* PROVIDED DATA
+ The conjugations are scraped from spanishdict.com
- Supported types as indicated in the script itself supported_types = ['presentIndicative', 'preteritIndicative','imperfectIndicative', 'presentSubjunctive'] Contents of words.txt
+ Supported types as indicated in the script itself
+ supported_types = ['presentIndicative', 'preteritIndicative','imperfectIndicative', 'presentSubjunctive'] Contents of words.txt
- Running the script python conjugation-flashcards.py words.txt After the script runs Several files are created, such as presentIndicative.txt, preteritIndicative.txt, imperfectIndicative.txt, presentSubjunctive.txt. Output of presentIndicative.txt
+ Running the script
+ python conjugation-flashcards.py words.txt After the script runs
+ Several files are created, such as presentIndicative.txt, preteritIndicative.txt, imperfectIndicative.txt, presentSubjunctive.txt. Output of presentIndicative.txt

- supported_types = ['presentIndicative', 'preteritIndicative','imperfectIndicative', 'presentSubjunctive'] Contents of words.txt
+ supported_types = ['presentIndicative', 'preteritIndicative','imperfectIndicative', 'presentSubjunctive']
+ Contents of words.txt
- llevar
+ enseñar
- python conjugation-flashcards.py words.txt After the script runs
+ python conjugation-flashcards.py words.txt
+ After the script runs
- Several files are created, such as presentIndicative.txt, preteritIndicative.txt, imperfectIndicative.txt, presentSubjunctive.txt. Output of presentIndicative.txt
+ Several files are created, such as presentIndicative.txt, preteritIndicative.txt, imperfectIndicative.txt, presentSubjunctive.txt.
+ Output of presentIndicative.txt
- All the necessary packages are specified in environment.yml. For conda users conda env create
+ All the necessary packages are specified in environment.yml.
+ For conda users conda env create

==

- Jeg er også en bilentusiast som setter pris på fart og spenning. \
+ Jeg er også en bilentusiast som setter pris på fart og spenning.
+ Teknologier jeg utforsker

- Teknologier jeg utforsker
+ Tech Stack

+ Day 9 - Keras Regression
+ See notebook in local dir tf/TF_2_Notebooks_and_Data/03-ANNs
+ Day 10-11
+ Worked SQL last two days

* WHAT IS NEEDED
Check the listing above for "pris". Show every line where it turns up.

* TASK RESULT
- Jeg er også en bilentusiast som setter pris på fart og spenning. \
+ Jeg er også en bilentusiast som setter pris på fart og spenning.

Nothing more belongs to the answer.